Par conséquent, elle sera déboutée de sa demande.
Sur les autres demandes :
L’article 696 alinéa 1er du même code dispose : « La partie perdante est condamnée aux dépens, à moins que le juge, par décision motivée, n’en mette la totalité ou une fraction à la charge d’une autre partie. »
L’article 700 du même code dispose notamment :
« Le juge condamne la partie tenue aux dépens ou qui perd son procès à payer :
1° A l’autre partie la somme qu’il détermine, au titre des frais exposés et non compris dans les dépens ;
(…)
Dans tous les cas, le juge tient compte de l’équité ou de la situation économique de la partie condamnée.

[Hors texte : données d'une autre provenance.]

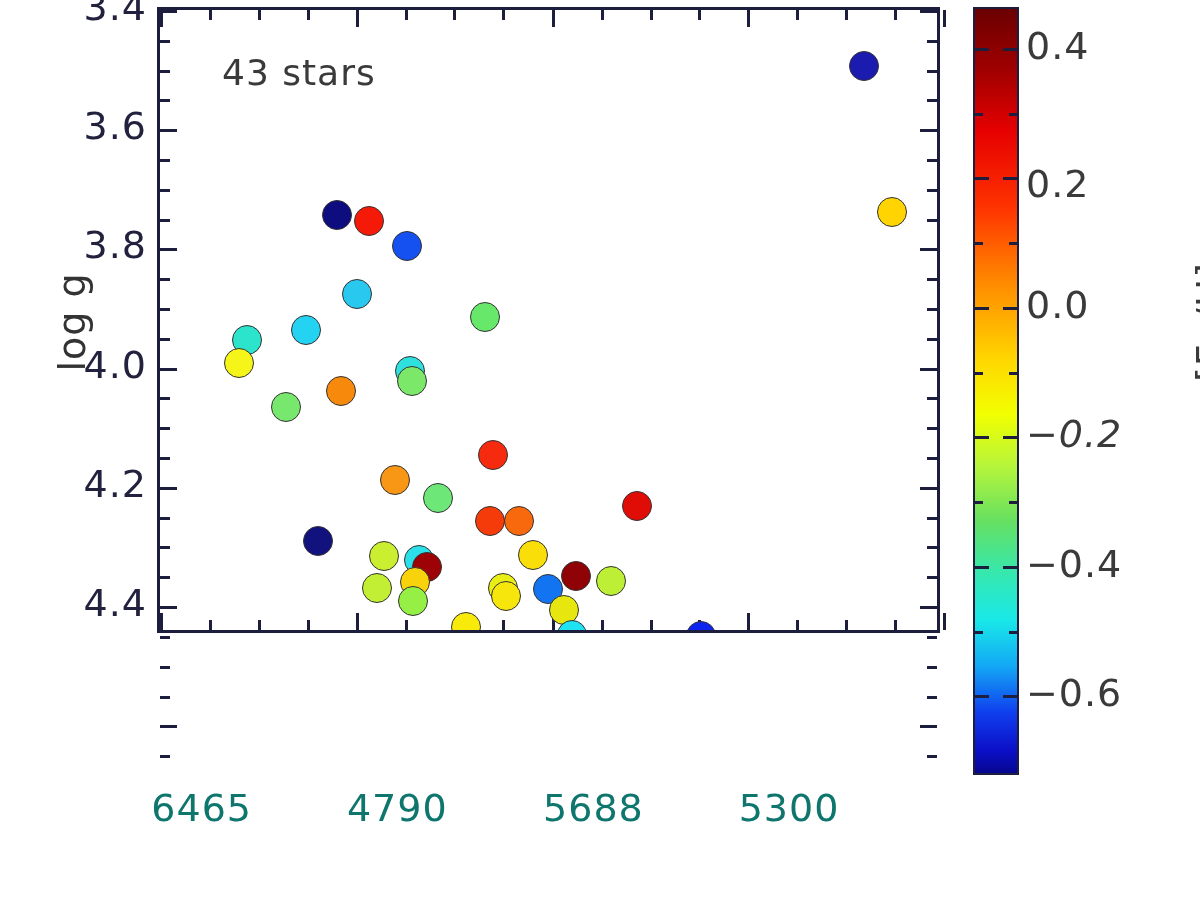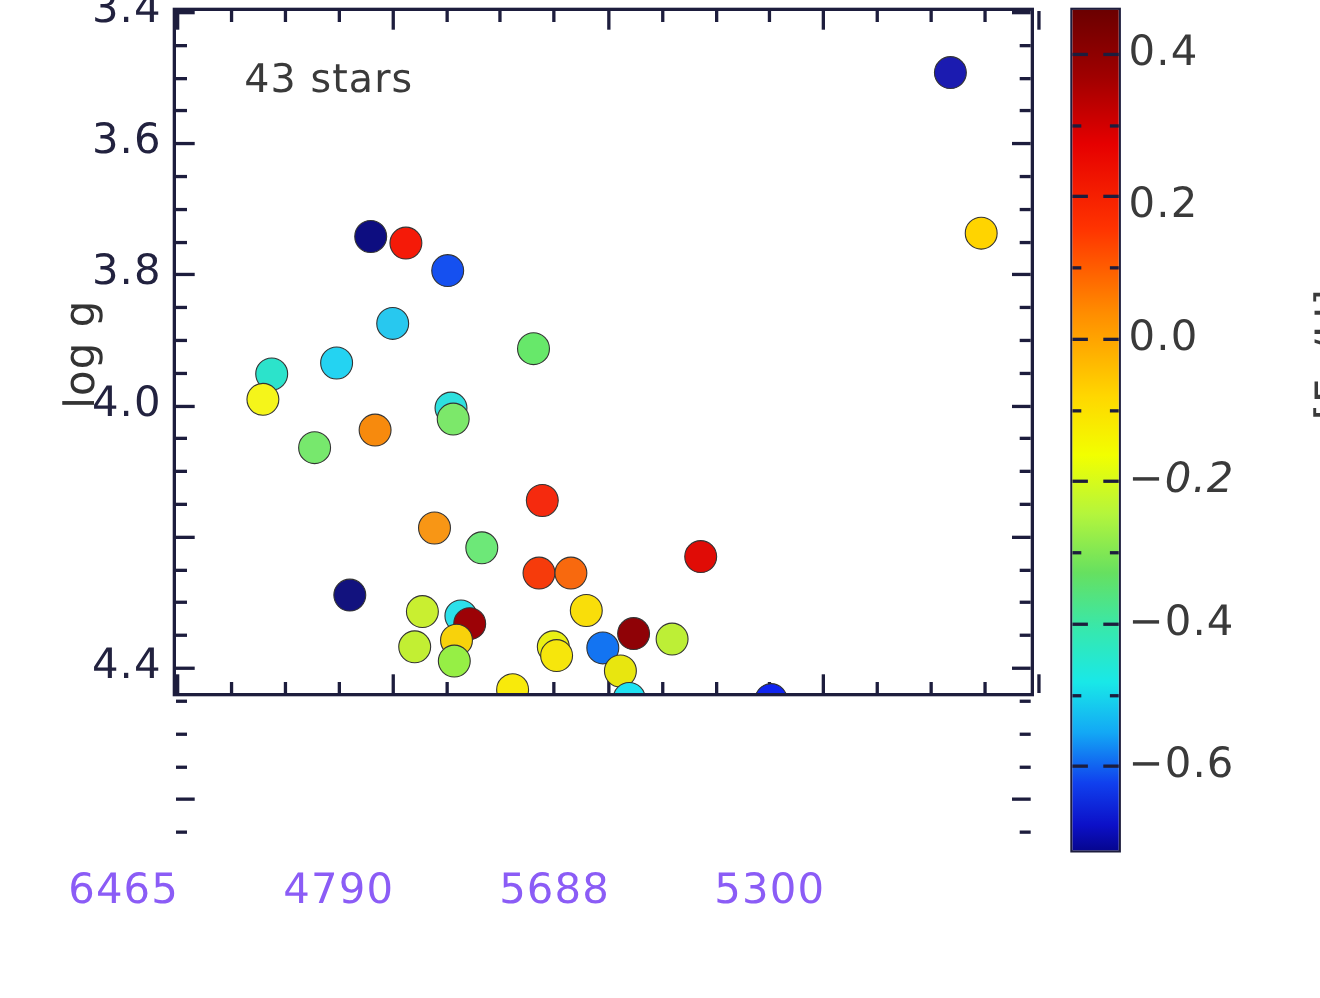--- a/index.html
+++ b/index.html
@@ -79,6 +79,7 @@
       <div class="ylab" style="top: 119.219px;">3.6</div>
       <div class="ylab" style="top: 238.438px;">3.8</div>
       <div class="ylab" style="top: 357.656px;">4.0</div>
+      <div class="ylab" style="top: 476.875px;">4.2</div>
       <div class="ylab" style="top: 596.094px;">4.4</div>
     </div>
 

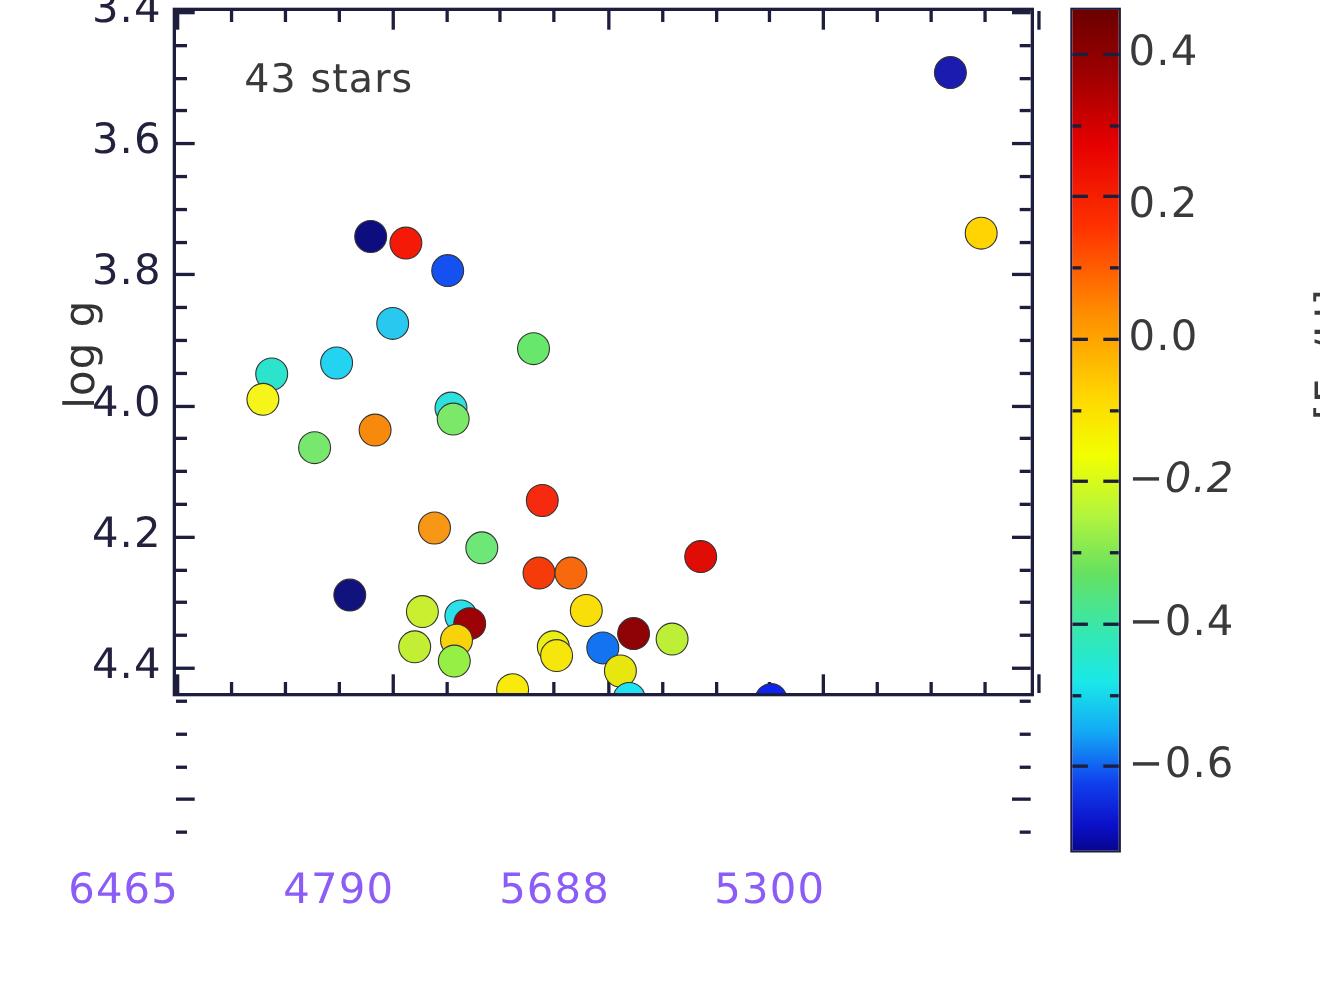--- a/index.html
+++ b/index.html
@@ -31,8 +31,8 @@
         font-size:38px;color:#22223f;font-family:"DejaVu Sans",sans-serif;
         transform:translateY(-50%);letter-spacing:1px;}
   #y-tick-labels{position:absolute;left:9px;top:7px;width:138px;height:763px;}
-  .xlab{position:absolute;top:0;width:190px;text-align:left;
-        font-size:38px;color:#8b5cf6;transform:translateX(-50%);letter-spacing:1px;}
+  .xlab{position:absolute;top:0;width:190px;text-align:right;
+        font-size:38px;color:#0f766e;transform:translateX(-50%);letter-spacing:1px;}
   #x-tick-labels{position:absolute;left:157px;top:786px;width:783px;height:50px;}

Il peut, même d’office, pour des raisons tirées des mêmes considérations, dire qu’il n’y a pas lieu à ces condamnations.
Les parties peuvent produire les justificatifs des sommes qu’elles demandent (…) ».
En l’espèce, Mme [K] [R] sera condamnée aux entiers dépens de l’instance.

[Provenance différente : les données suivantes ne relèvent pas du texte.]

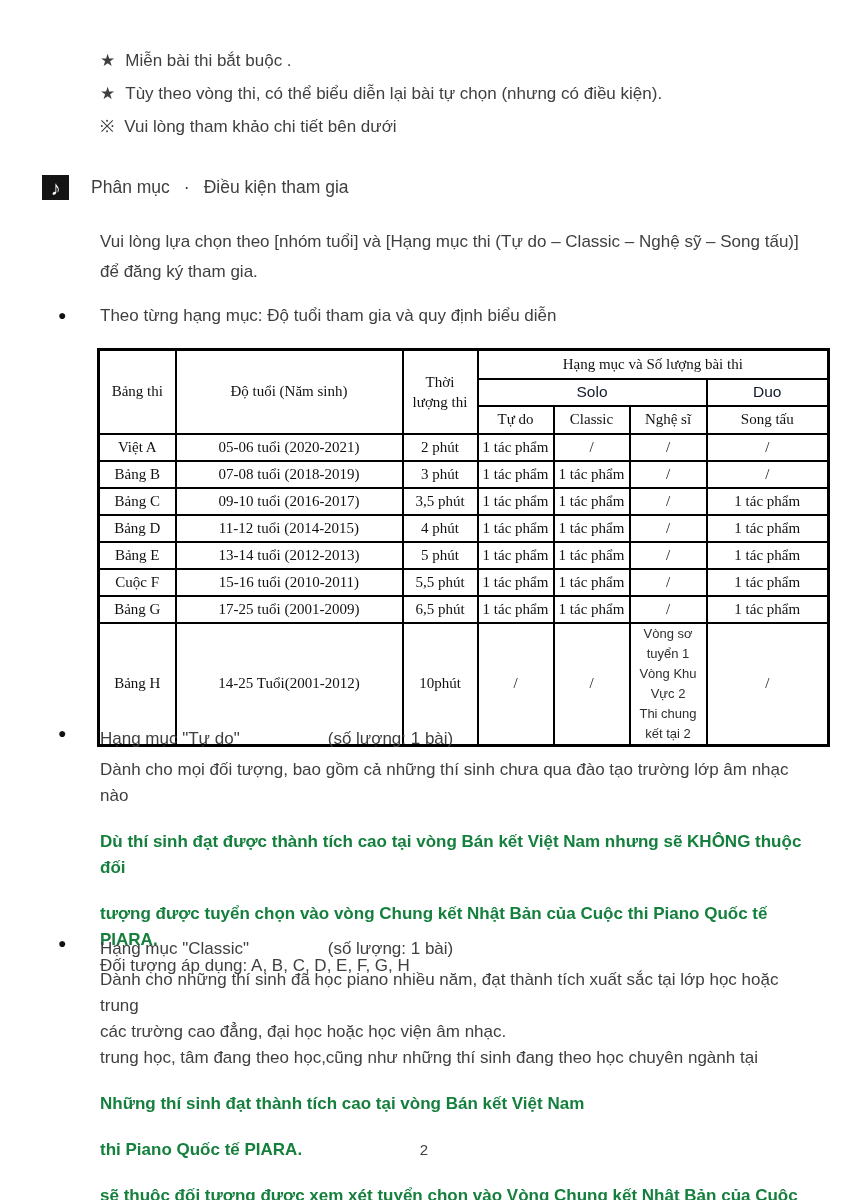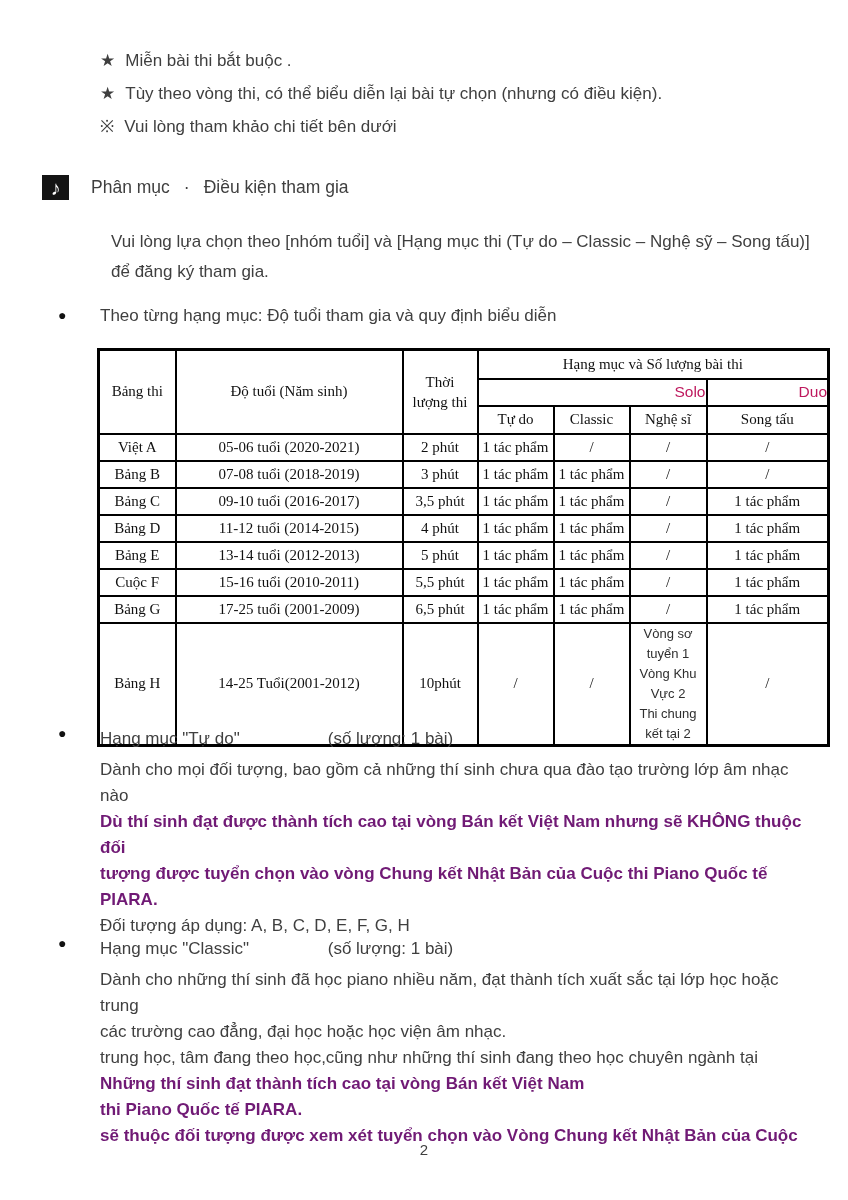--- a/index.html
+++ b/index.html
@@ -25,7 +25,7 @@
   .section-title .dot { margin:0 14px; }
 
   
-  .lead { position:absolute; top:227px; left:111px; font-size:17px; line-height:29.5px; width:700px; }
+  .lead { position:absolute; top:227px; left:100px; font-size:17px; line-height:29.5px; width:700px; }
 
   
   .cat { position:absolute; top:306px; left:58px; display:flex; font-size:17px; }

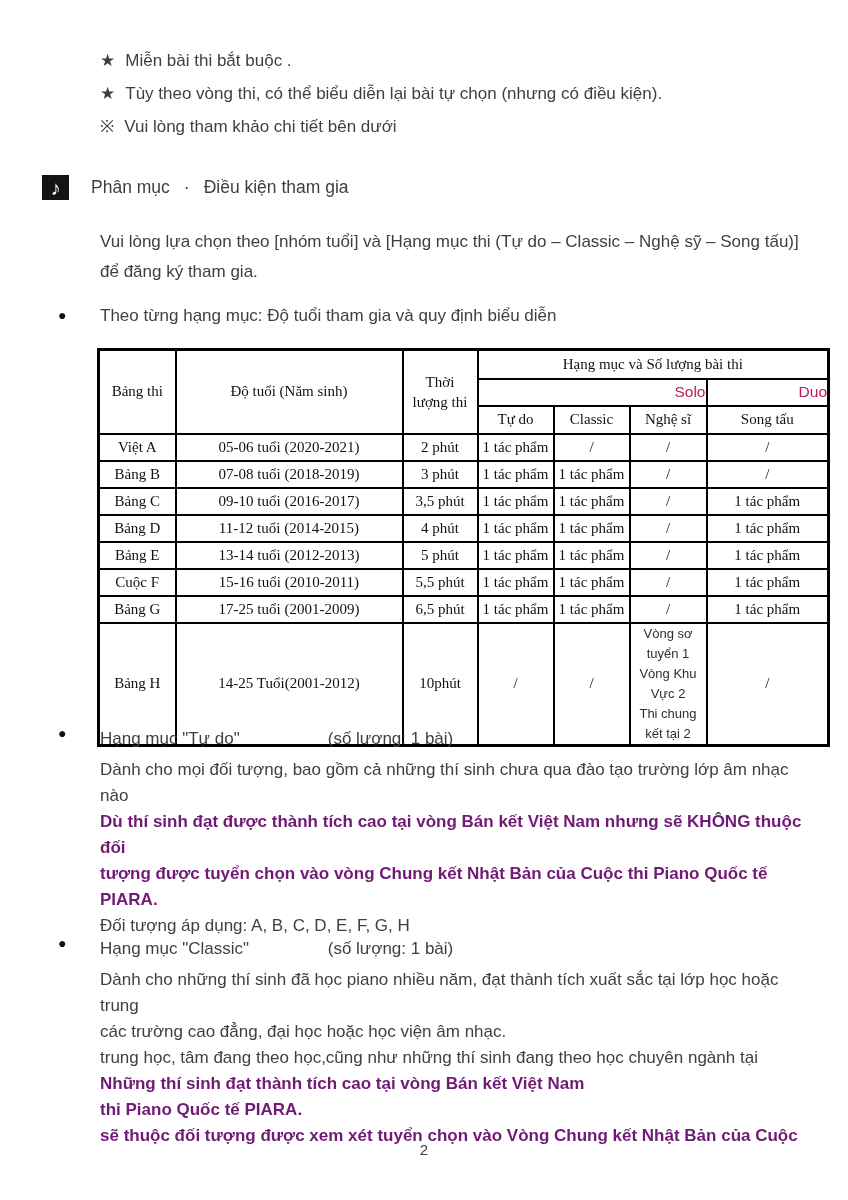--- a/index.html
+++ b/index.html
@@ -46,7 +46,7 @@
   .cat-table thead tr.h3 { height:28px; }
   .cat-table tbody tr { height:27px; }
   .cat-table tbody tr.tall { height:54px; }
-  .cat-table .sans { font-family:"Liberation Sans", sans-serif; font-size:15.5px; color:#be185d;text-align:right; }
+  .cat-table .sans { font-family:"Liberation Sans", sans-serif; font-size:15.5px; color:#0f172a; }
   .cat-table .prewrap { white-space:pre-line; line-height:1.35; }
   .small-cell div { font-family:"Liberation Sans", sans-serif; font-size:13px; line-height:1.55; color:#2e2e2e; }
 

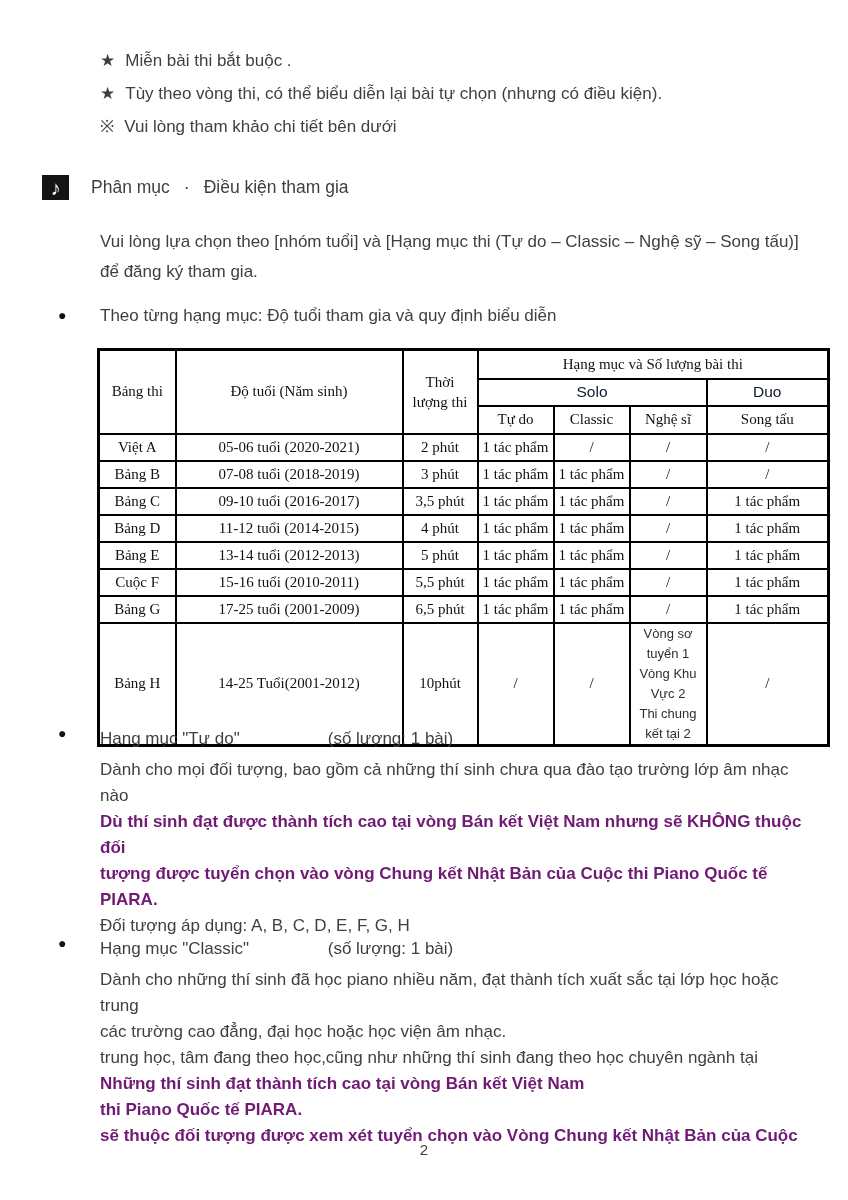--- a/index.html
+++ b/index.html
@@ -59,7 +59,7 @@
   .sec-title-line { line-height:30px; margin-bottom:3px; }
   .sec-title { display:inline-block; min-width:223px; }
   .sec-line { line-height:26px; }
-  .bold { font-weight:bold; color:#701a75; }
+  .bold { font-weight:bold; color:#15803d;margin-top:20px; }
 
   .pagenum { position:absolute; top:1141px; left:0; width:848px; text-align:center; font-size:15px; color:#3f3f3f; }
 </style>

Pour des raisons tirées de l’équité et dans une préoccupation d’apaisement, il sera dit qu’il n’y a pas lieu à condamnations sur le fondement de l’article 700 du Code de procédure civile.
En application de l’article 514 du Code de procédure civile, il sera rappelé que le présent jugement est de plein droit exécutoire par provision.
PAR CES MOTIFS :
Le tribunal statuant publiquement, par jugement contradictoire, rendu en premier ressort et par mise à disposition du greffe :
Déboute Mme [K] [R] de sa demande de sursis à statuer ;
Condamne Mme [K] [R] à remettre 14 badges permettant l’accès à la tour volume 10, ainsi qu’aux volumes 12 et 13, en état de fonctionnement à Mme [N] [B] dans un délai de 15 jours à compter de la signification du présent jugement ;
Dit que cette condamnation est assortie d’une astreinte provisoire de 50 euros par jour de retard pendant 30 jours, commençant à courir à l’expiration d’un délai de 15 jours à compter de la signification de la décision à intervenir ;
Condamne Mme [K] [R] à remettre 2 badges en état de fonctionnement à Mme [N] [B] dans un délai de 15 jours à compter de la réception des travaux d’aménagement de chaque nouveau local par procès-verbal pour en garantir la date certaine ;
Dit que cette condamnation est assortie d’une astreinte provisoire de 50 euros par jour de retard pendant 30 jours, commençant à courir à l’expiration d’un délai de 15 jours à compter de la réception des travaux d’aménagement de chaque nouveau local ;
Condamne Mme [K] [R] à remplacer les badges à première demande, sans délai et à ses frais en cas de dysfonctionnement, à charge pour Mme [N] [B] de lui remettre au préalable les badges hors service ;
Condamne Mme [K] [R] à remplacer les badges à première demande et sans délai en cas de perte ou de vol, aux frais exclusifs de Mme [N] [B], sur justificatif de facture à rembourser à Mme [K] [R] + 100% du montant de la facture à payer à Mme [K] [R] pour la gêne occasionnée ;
Condamne Mme [K] [R] à faire déposer la caméra de vidéosurveillance installée au 3ème étage de la tour et ce, dans un délai de 8 jours à compter de la signification du présent jugement ;
Dit que cette condamnation est assortie d’une astreinte de 50 euros par jour de retard commençant à courir à l’expiration d’un délai de 8 jours à compter de la signification du présent jugement ;
Dit que ces trois astreintes sont cumulables le cas échéant ;
Dit que le Juge de l’exécution est compétent pour liquider ces astreintes provisoires et/ou en prononcer de nouvelles ;
Condamne Mme [K] [R] à payer à Mme [N] [B] la somme de 2.000 euros à titre de dommages et intérêts sur le fondement de l’article 1240 du Code civil ;
Déboute Mme [K] [R] de ses demandes de dommages et intérêts ;
Déboute Mme [K] [R] de sa demande de modification ou de précisions sur les conditions de la servitude ;
Condamne Mme [K] [R] aux entiers dépens ;
Dit qu’il n’y a pas lieu à condamnations sur le fondement de l’article 700 du Code de procédure civile ;
Rappelle que le présent jugement est de plein droit exécutoire par provision.